Noise Nil

Google meet Link: Envision Project Expo LInk

Introduction:

Audio recordings are often affected by background noise due to environmental conditions, hardware limitations, or transmission errors. This degradation impacts the quality and clarity of audio, making tasks like transcription, speaker identification, and general listening more difficult. Traditional signal processing methods offer limited effectiveness.

Our goal is to improve audio quality by effectively removing noise while preserving the clarity and structure of the original speech.

Aim:

The project builds a deep learning-based denoising model that takes the spectrogram of a noisy audio signal and predicts a cleaner version. Our approach uses a U-Net architecture with a resnet backbone, and a convolutional neural network (CNN) based Dn-CNN model designed to capture both local and global patterns in spectrogram images.

Technologies Used:

1. Python

2. Libraries used: numpy, pandas, librosa, tensorflow, etc.

3. The model is trained using GPU T4x2 on Kaggle

4. Dataset contains audio samples of speech, clean and noisy audios being paird (both train and test directories)

Literature Survey:

1. Classical Audio Denoising Techniques

Traditional approaches to speech enhancement include spectral subtraction, Wiener filtering, and statistical model-based filtering. These methods often assume stationary noise and linear signal characteristics.

Spectral Subtraction: Subtracts an estimated noise spectrum from the noisy signal. Often introduces "musical noise."

Reference: Boll, S. F. (1979). "Suppression of acoustic noise in speech using spectral subtraction." IEEE Transactions on Acoustics, Speech, and Signal Processing, 27(2), 113-120.

Wiener Filtering: Minimizes the mean square error between the estimated and clean signal.

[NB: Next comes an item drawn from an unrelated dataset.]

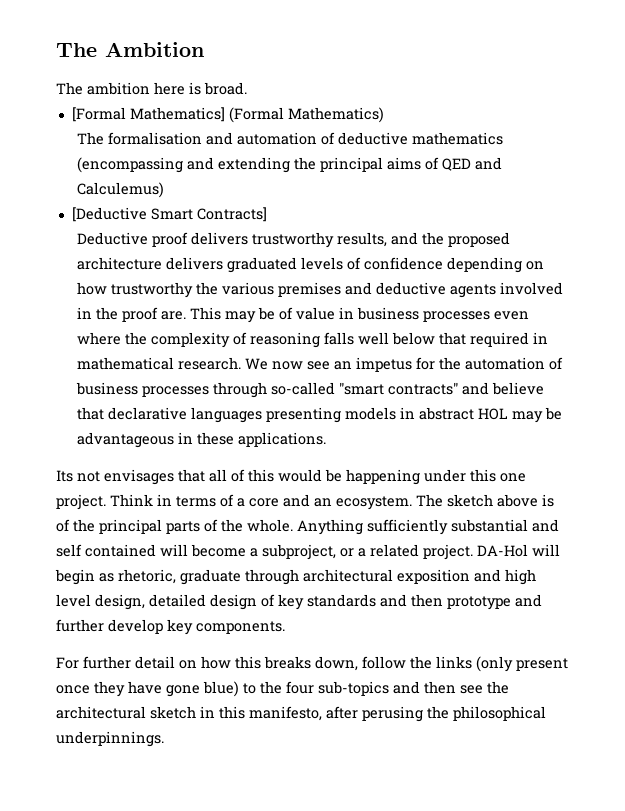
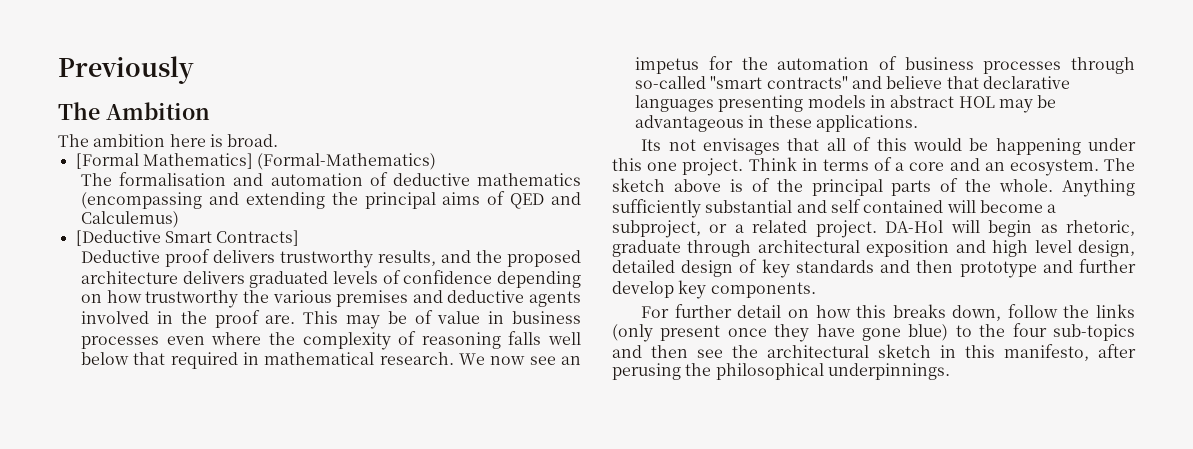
(56, 50) none -> [58,56,194,84] Previously //
[228,107,384,123] (Formal Mathematics) -> [257,153,437,170] (Formal-Mathematics)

Reference: Lim, J. S., & Oppenheim, A. V. (1979). "Enhancement and bandwidth compression of noisy speech." Proceedings of the IEEE, 67(12), 1586–1604.

These techniques struggle in real-world noisy conditions, motivating the shift to data-driven methods.

2. Deep Learning Approaches for Speech Enhancement

2.1 Deep Neural Networks (DNNs) and Recurrent Networks

Initial deep learning models used feedforward DNNs or recurrent architectures like LSTM for mapping noisy to clean features.

Reference: Xu, Y., Du, J., Dai, L.-R., & Lee, C.-H. (2014). "An experimental study on speech enhancement based on deep neural networks." IEEE Signal Processing Letters, 21(1), 65–68.

Reference: Weninger, F., Erdogan, H., Watanabe, S., Vincent, E., Le Roux, J., Hershey, J. R., & Schuller, B. (2015). "Speech Enhancement with LSTM Recurrent Neural Networks." INTERSPEECH.

3. CNN-Based Denoising Models

3.1 DnCNN (Denoising Convolutional Neural Network)

Originally developed for image denoising, DnCNN has been effectively adapted to spectrogram and waveform denoising tasks.

Learns residual noise instead of clean signal, improving convergence and quality.

Can generalize across different noise levels and types.

Reference: Zhang, K., Zuo, W., Chen, Y., Meng, D., & Zhang, L. (2017). "Beyond a Gaussian Denoiser: Residual Learning of Deep CNN for Image Denoising." IEEE Transactions on Image Processing, 26(7), 3142-3155.

Adaptation for audio:

Reference: Xu, Y., Du, J., Dai, L. R., & Lee, C. H. (2015). "A regression approach to speech enhancement based on deep neural networks." IEEE/ACM Transactions on Audio, Speech, and Language Processing, 23(1), 7–19.

4. ResNet-Enhanced U-Net

Combining U-Net with ResNet backbones enhances feature extraction by incorporating residual blocks that enable better gradient flow and deeper representations.

ResNet mitigates vanishing gradients and helps deeper networks learn effectively.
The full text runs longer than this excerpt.